One line, @future(callout=true), is exceptionally important – I think? I think it makes this function asynchronous, which is great for situations in which a bulk change occurs and the trigger chunks it into 50 different payloads. A nice man on the internet told me to put it there so I did.

Also note the base64 encoding step – this is not necessary for most people but will be necessary for sending payloads to Google PubSub. It took me approximately fifty tries to get this right, since Google somehow turns the biggest collection of engineering talent on earth into the worst collection of engineering documentation on earth, but whatever. I wouldn’t hold a grudge.

None of this will work if you implement, though, because there is one more step that I forgot every time I had to change endpoints.

Remote Site Settings

Salesforce tries to maintain a pretty secure environment, and part of that is not letting Apex code within Salesforce make random callouts with who-knows-what kind of data leaving the site. So, you need to whitelist your endpoint, and also (if applicable) whitelist the endpoint for obtaining your access token. Just go to Setup and type “remote site” into the QuickFind box and you’ll see the page you need. I left the Disable Protocol Security box unchecked because I would reliably be using HTTPS.

Further down the line

The majority point of writing this is to have something to show our Salesforce Admins to convince them to take my code out of sandbox and put it into production, so what happens downstream isn’t a big concern. I’ll give a broad sketch and save the details for another post.
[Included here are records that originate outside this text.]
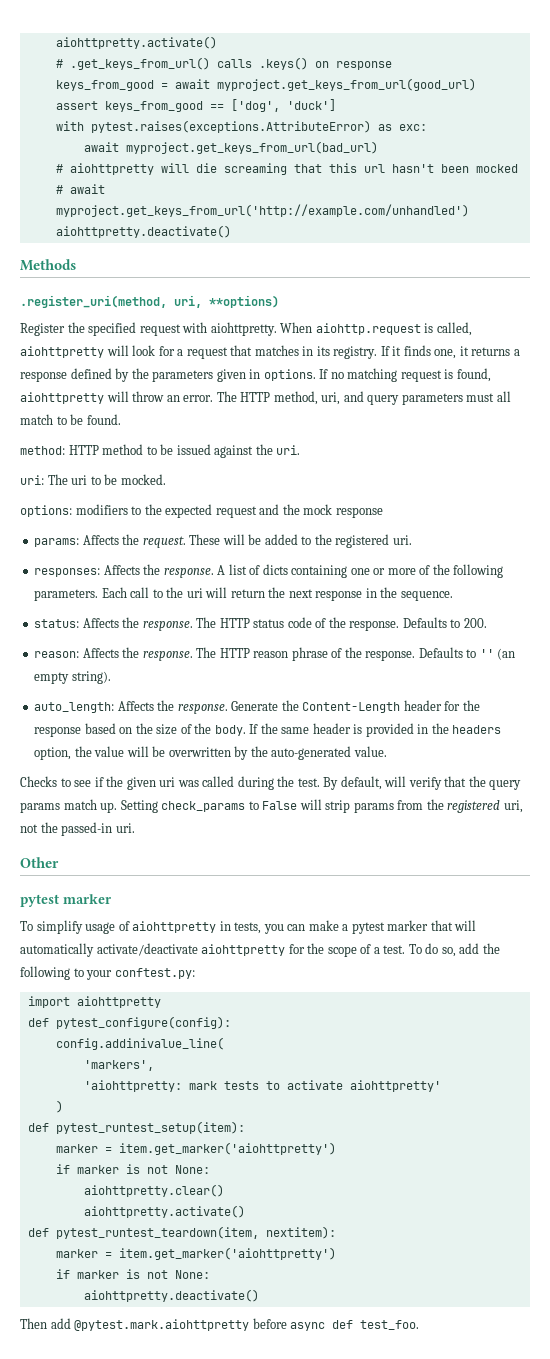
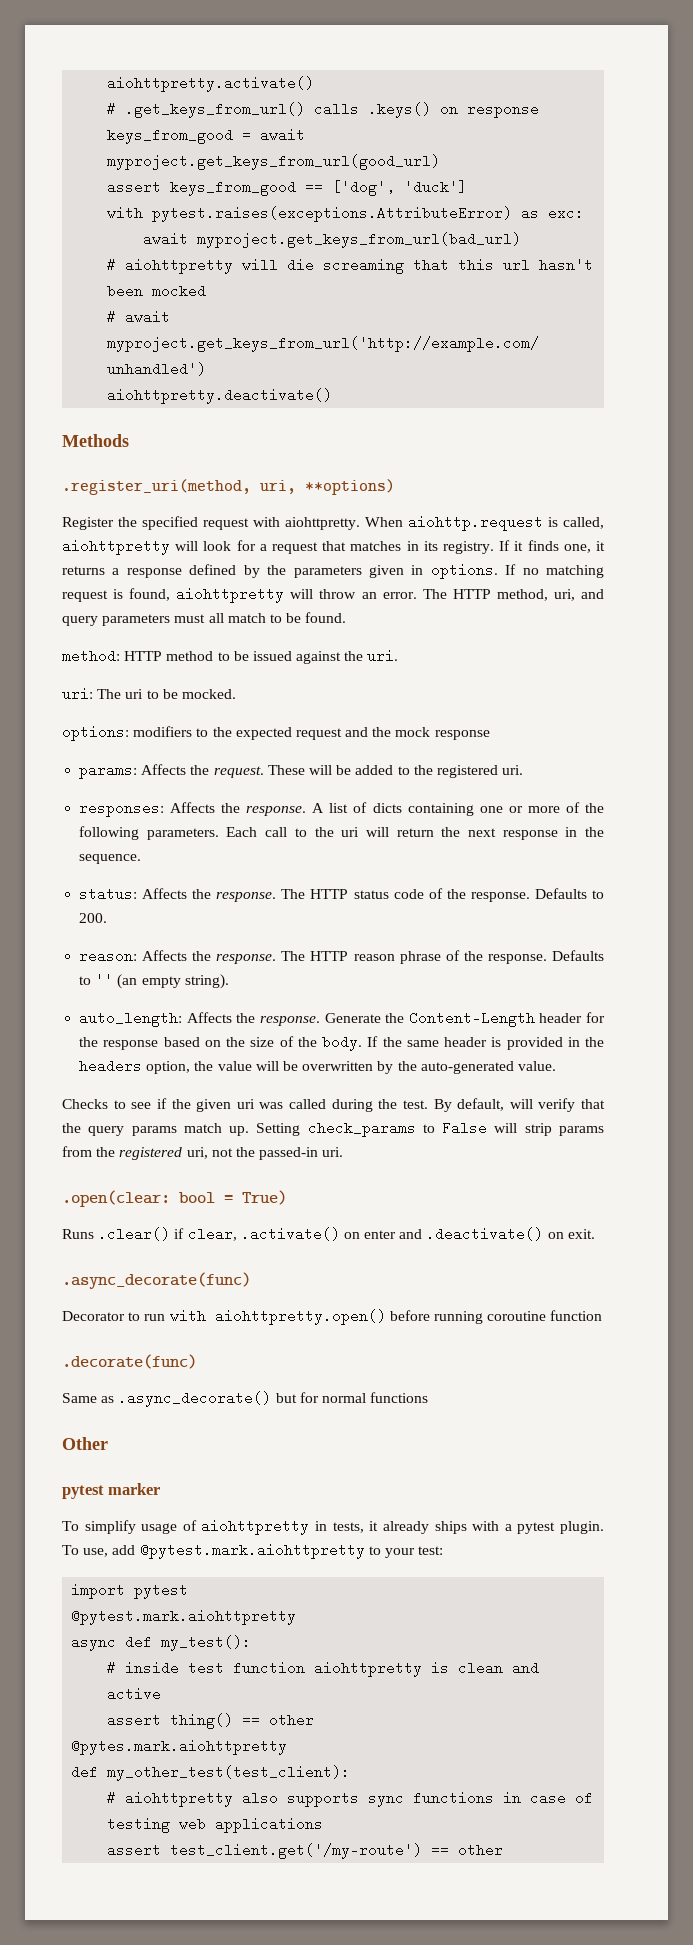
+ .open(clear: bool = True)
+ Runs .clear() if clear, .activate() on enter and .deactivate() on exit.
+ .async_decorate(func)
+ Decorator to run with aiohttpretty.open() before running coroutine function
+ .decorate(func)
+ Same as .async_decorate() but for normal functions
- To simplify usage of aiohttpretty in tests, you can make a pytest marker that will automatically activate/deactivate aiohttpretty for the scope of a test. To do so, add the following to your conftest.py:
+ To simplify usage of aiohttpretty in tests, it already ships with a pytest plugin. To use, add @pytest.mark.aiohttpretty to your test:
- import aiohttpretty
- def pytest_configure(config):
- config.addinivalue_line(
- 'markers',
- 'aiohttpretty: mark tests to activate aiohttpretty'
- )
- def pytest_runtest_setup(item):
- marker = item.get_marker('aiohttpretty')
- if marker is not None:
- aiohttpretty.clear()
- aiohttpretty.activate()
- def pytest_runtest_teardown(item, nextitem):
- marker = item.get_marker('aiohttpretty')
- if marker is not None:
- aiohttpretty.deactivate()
- Then add @pytest.mark.aiohttpretty before async def test_foo.
+ import pytest
+ @pytest.mark.aiohttpretty
+ async def my_test():
+ # inside test function aiohttpretty is clean and active
+ assert thing() == other
+ @pytes.mark.aiohttpretty
+ def my_other_test(test_client):
+ # aiohttpretty also supports sync functions in case of testing web applications
+ assert test_client.get('/my-route') == other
Data is chunked into 200 records at a time by the trigger, then put through our specific query, and then sent to PubSub. Thankfully, Salesforce does not include nulls in their query results, so the payload sizes are very manageable and easy to process.

My PubSub topic’s only subscriber right now is a Google Cloud Function, which takes the payload and determines if it is a delete or update object. If it is delete, then it changes last_modified to the current UTC time and changes is_deleted to True, then streams it into BigQuery. If it is an update then it can skip those transforms and go straight to BQ. A copy of the original payload is also sent to Google Cloud Storage, which I may turn off once everything is stable.

And that’s it! I can’t believe that took me two weeks, but at least it’s done now. I’ll probably be making posts about CometD and my Google Cloud Project pipeline for this soon.